Essential cookies (session management, security) don’t need consent.

Analytics, advertising, tracking cookies absolutely do.

Why This Matters

This is why every European website has a cookie banner. PECR + GDPR combo means you need affirmative consent before dropping tracking pixels.

Enforcement

Fines are smaller than GDPR, but PECR violations can escalate to GDPR violations if you’re processing personal data without a lawful basis.

Other Global Regulations (Brief Overview)

Brazil - LGPD (Lei Geral de Proteção de Dados)

• Similar to GDPR

• Effective 2020

• Fines up to 2% of revenue (max R$50 million)

China - PIPL (Personal Information Protection Law)

• Effective 2021

• Strict rules on cross-border data transfers

• Requires explicit consent for sensitive data

Canada - PIPEDA (Personal Information Protection and Electronic Documents Act)
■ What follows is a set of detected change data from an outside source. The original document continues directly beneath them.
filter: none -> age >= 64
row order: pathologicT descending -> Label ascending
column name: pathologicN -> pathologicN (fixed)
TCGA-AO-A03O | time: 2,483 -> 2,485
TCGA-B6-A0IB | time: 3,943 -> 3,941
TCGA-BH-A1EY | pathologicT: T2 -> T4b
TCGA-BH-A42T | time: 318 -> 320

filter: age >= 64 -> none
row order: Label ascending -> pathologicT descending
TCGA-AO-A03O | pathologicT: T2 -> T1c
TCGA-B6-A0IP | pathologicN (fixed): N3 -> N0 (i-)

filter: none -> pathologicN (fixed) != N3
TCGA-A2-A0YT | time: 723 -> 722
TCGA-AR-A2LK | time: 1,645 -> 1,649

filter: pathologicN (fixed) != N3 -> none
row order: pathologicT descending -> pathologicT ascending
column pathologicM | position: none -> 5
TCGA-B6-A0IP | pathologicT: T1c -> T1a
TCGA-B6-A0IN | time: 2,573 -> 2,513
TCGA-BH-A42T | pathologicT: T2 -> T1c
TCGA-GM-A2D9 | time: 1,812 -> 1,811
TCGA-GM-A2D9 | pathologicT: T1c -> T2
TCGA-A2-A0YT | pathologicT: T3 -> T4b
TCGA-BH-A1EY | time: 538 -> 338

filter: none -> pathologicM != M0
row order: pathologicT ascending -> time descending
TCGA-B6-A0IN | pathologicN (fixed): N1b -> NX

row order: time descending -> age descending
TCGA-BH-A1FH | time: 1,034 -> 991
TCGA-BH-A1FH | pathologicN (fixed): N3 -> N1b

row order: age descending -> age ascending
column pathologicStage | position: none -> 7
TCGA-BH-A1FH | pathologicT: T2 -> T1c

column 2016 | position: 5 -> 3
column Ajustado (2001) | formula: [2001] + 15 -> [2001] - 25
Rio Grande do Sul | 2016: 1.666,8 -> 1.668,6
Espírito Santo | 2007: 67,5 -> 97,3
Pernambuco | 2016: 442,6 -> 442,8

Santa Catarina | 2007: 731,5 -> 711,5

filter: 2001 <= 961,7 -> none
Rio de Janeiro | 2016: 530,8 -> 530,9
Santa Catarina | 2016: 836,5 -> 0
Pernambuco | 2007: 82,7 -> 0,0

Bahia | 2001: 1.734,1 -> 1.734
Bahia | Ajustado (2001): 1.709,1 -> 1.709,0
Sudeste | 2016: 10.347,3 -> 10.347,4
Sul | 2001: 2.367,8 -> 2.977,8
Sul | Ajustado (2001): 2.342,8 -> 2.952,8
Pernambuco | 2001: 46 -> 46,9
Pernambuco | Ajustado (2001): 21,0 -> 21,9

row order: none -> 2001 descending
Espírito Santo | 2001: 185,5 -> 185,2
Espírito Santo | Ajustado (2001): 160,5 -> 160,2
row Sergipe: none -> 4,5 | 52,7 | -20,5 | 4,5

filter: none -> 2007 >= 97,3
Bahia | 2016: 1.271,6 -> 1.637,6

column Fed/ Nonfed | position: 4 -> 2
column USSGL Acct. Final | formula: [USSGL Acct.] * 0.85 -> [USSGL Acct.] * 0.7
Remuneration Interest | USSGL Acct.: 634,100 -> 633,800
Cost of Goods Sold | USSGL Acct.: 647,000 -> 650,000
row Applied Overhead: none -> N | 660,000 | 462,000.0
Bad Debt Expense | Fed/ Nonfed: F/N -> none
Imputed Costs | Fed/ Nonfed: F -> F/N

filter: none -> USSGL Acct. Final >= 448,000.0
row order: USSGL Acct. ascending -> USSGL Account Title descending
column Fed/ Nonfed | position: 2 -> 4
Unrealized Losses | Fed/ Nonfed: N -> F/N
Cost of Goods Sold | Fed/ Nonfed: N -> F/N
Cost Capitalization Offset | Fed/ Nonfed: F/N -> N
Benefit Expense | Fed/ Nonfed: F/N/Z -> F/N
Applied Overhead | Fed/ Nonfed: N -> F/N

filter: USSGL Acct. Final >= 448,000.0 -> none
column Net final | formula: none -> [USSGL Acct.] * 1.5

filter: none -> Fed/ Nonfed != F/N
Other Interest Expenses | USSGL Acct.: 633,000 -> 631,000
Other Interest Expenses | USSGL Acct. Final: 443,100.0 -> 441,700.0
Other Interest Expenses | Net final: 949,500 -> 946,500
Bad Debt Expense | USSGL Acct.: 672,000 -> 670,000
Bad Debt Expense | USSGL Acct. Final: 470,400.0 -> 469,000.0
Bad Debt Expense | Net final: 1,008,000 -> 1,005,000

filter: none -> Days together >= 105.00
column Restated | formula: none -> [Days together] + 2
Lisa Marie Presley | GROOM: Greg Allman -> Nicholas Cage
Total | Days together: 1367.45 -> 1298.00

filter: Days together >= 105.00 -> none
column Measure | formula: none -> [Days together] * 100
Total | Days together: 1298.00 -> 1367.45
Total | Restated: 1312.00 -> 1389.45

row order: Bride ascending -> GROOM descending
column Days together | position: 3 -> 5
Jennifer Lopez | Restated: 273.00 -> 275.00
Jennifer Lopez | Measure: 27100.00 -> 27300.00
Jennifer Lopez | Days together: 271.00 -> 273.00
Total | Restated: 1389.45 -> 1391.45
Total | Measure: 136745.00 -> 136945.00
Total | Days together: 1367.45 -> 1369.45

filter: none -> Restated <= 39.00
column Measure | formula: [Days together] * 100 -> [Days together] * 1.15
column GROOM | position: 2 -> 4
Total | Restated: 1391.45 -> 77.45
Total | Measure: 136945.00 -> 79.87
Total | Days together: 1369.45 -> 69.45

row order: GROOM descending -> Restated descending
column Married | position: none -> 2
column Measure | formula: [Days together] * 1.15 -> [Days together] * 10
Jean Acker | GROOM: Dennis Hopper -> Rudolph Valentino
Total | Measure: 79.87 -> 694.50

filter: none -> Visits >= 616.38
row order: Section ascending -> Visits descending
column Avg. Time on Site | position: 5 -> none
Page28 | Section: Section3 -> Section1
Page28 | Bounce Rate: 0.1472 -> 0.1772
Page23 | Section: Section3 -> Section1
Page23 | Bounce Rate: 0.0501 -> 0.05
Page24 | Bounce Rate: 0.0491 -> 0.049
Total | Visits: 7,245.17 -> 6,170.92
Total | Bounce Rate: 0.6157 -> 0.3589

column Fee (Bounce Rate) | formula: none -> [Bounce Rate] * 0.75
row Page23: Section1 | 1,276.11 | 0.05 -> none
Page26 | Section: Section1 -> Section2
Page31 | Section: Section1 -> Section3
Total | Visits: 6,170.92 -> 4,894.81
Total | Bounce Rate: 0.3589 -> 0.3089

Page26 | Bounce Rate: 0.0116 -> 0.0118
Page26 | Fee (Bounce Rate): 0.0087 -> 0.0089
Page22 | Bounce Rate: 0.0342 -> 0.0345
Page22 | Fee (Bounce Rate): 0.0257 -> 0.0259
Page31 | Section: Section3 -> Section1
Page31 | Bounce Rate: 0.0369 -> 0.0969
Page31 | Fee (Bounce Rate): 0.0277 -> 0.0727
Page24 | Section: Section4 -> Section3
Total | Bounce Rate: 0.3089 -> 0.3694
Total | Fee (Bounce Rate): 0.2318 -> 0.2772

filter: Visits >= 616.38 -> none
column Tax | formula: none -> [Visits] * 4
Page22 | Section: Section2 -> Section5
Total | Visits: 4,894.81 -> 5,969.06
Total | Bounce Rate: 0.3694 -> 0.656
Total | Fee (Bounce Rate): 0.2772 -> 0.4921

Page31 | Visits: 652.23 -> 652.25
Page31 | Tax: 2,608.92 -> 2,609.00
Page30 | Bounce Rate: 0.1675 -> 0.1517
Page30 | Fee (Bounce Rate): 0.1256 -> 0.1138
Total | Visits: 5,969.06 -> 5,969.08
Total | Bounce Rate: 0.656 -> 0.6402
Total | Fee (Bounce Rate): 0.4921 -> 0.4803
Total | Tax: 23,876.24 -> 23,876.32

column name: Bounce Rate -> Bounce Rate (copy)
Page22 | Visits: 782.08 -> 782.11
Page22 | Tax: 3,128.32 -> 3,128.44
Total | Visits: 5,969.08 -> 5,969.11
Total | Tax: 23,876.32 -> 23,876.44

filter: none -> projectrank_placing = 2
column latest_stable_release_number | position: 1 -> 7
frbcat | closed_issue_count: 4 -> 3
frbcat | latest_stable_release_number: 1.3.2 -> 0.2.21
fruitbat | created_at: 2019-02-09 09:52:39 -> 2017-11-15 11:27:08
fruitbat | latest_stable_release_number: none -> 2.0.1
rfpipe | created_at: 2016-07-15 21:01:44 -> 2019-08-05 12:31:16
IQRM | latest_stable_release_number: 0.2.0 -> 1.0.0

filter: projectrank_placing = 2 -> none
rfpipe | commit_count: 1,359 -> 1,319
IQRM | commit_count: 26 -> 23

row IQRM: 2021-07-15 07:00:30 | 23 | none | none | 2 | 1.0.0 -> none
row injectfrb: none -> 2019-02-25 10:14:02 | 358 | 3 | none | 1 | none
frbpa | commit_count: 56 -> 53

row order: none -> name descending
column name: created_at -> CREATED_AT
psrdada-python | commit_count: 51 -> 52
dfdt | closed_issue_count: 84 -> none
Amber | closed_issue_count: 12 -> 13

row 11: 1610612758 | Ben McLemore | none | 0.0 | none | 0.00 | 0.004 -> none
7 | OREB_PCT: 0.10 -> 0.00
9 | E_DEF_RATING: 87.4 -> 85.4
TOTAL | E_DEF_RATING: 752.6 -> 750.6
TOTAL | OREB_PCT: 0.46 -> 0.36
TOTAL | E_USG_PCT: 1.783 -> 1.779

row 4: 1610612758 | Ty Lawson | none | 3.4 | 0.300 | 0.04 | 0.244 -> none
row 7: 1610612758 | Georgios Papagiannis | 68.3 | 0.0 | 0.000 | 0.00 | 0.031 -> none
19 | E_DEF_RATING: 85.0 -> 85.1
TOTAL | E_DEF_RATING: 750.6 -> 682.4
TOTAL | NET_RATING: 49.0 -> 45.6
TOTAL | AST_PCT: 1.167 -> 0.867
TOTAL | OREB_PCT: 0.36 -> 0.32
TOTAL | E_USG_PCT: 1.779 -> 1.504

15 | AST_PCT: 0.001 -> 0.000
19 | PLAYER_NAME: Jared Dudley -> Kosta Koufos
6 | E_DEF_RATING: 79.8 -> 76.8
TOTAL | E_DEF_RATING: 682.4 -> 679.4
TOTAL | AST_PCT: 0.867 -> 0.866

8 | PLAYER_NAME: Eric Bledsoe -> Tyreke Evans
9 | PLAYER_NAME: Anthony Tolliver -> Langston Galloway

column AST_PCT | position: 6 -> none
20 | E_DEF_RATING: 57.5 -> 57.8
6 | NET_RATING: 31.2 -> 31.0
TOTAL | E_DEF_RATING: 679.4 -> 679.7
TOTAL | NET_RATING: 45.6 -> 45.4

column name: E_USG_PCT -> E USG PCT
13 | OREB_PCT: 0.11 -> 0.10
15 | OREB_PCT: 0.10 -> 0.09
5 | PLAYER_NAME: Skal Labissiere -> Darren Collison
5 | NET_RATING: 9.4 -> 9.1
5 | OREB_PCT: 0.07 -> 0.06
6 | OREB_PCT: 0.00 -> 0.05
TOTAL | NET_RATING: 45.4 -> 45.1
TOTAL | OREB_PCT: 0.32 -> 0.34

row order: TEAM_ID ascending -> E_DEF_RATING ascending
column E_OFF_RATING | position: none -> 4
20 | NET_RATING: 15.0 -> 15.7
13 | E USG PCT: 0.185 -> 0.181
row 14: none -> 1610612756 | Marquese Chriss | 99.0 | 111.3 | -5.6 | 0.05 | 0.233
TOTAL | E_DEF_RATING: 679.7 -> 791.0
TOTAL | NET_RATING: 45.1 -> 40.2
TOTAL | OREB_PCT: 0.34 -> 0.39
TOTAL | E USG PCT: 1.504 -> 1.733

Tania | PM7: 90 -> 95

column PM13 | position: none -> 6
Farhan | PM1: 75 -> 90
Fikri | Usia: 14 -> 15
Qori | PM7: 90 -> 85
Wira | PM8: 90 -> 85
• Federal law, some provinces have their own

• Right to access and correct data

• Consent required for collection/use

Japan - APPI (Act on the Protection of Personal Information)

• Revised 2020

• Consent for third-party transfers

• Cross-border transfer restrictions

India - Draft Digital Personal Data Protection Bill

• Still being finalized as of 2025

• Expected to be GDPR-like

The trend globally: More privacy regulation, not less. Consent requirements. Data minimization. User rights.

The Future: More Regulation, Not Less

Expect:

• Federal US privacy law (eventually)

• More states passing their own laws (in the meantime)

• Stricter enforcement globally

• New categories of protected data (biometrics, AI training data)

• Restrictions on AI/algorithmic decision-making

The days of “collect everything, figure out what to do with it later” are over.

Privacy is the new normal. Adapt or get fined into oblivion.